Domaines thérapeutiques | La neurologie : éveil et vigilance | La narcolepsie
La narcolepsie
Dans plus de 50% des cas, on retrouve, dans les jours ou les semaines précédant les premiers symptômes :
- un stress psychologique
- une maladie
- un traumatisme
- des brusques modifications des horaires de sommeil avec une privation de sommeil, etc ...
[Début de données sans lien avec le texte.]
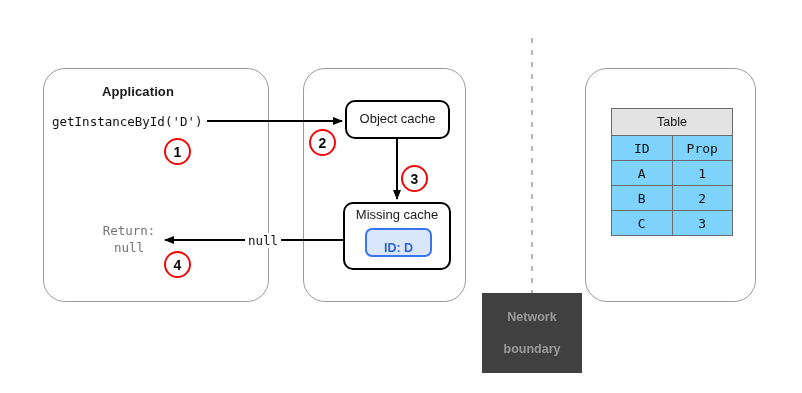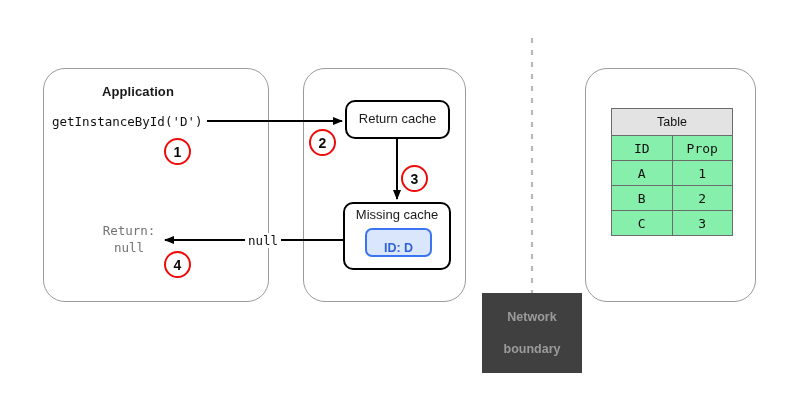"Return cache" div.node-label { text: Return -> Object }
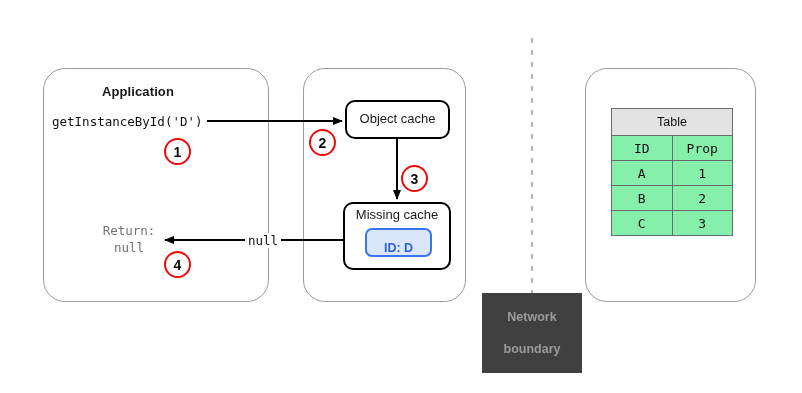"Table" .data-table { background: #86efac -> #7dd3fc }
La narcolepsie se caractérise par une hypersomnolence diurne, avec des accès irrépressibles de sommeil survenant plusieurs fois par jour et durant de 2 à 30 minutes. Le patient s'endort brusquement en mangeant, au volant de sa voiture ou pendant une conversation. L'activité en cours peut se poursuivre sous forme de comportements automatiques. Ces accès de sommeil restaurent une vigilance normale pour quelques heures. Cette somnolence irrite souvent l'entourage qui la ressent comme un manque d'intérêt et de participation plutôt que comme le symptôme d'une maladie. Ces fluctuations continuelles de la vigilance s'accompagnent de difficultés d'attention et de mémoire. Elles peuvent entrainer des automatismes :
- phrases sans sens
- rangements d'objets dans des endroits insolites
- conduite d'une voiture dans un endroit imprévu, etc ...
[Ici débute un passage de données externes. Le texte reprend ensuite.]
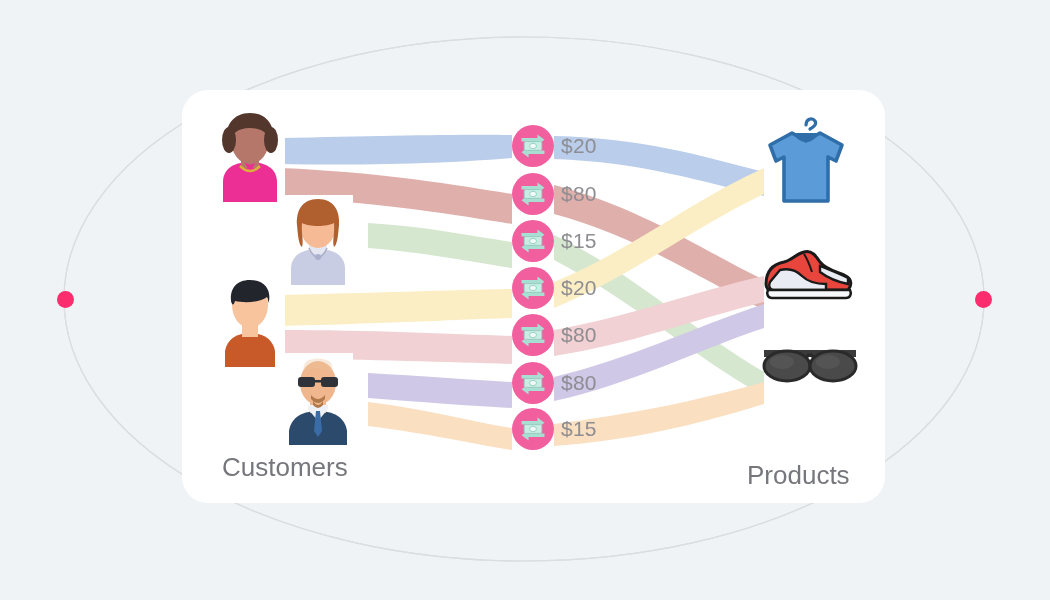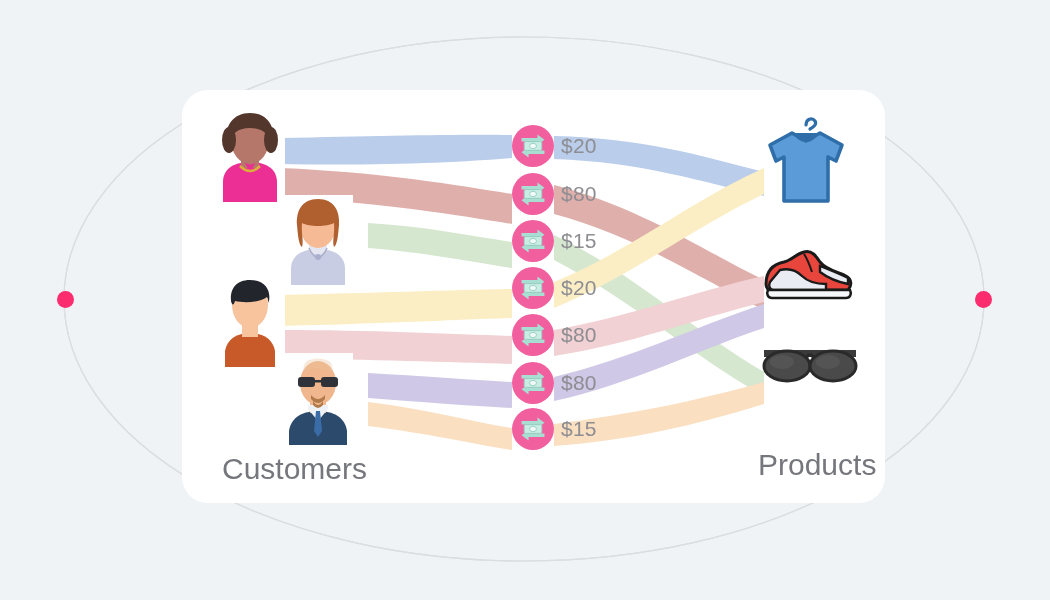"Customers" .col-label { font-size: 30px -> 26px }
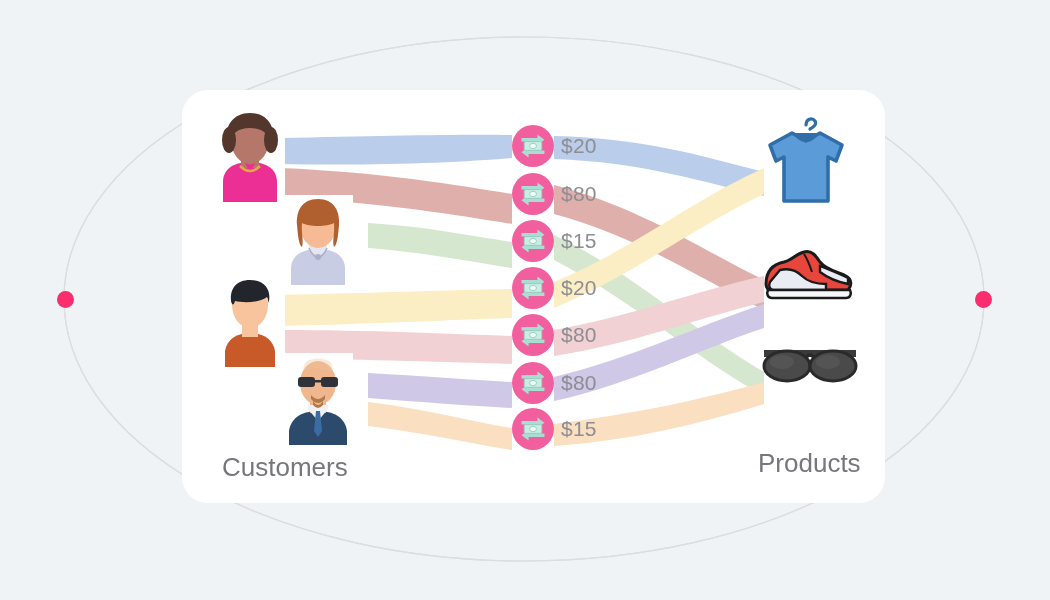"Products" div.col-label { margin-left: 11px -> none; top: 358px -> 370px }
Des attaques de cataplexie peuvent également s’associer à la narcolepsie. Cette perte brusque du tonus musculaire, sans altération de la conscience, peut toucher quelques muscles seulement (chute de la tête, impossibilité d'articuler ou fléchissement des genoux) ou être beaucoup plus globale, entraînant la chute du patient. Le malade ne perd pas connaissance mais reste cependant incapable de réagir à toute stimulation, ses perceptions sensorielles restant parfaitement conservées. Il garde le souvenir de tout événement survenu au cours de son accès de sommeil. Ces épisodes sont typiquement déclenchés par une émotion : surprise, plaisir, rire ou colère. Ces attaques sont très variables d'un sujet à l'autre en durée (d'une fraction de seconde à plusieurs minutes) et en nombre (quelques unes seulement dans toute la vie ou plusieurs par jour).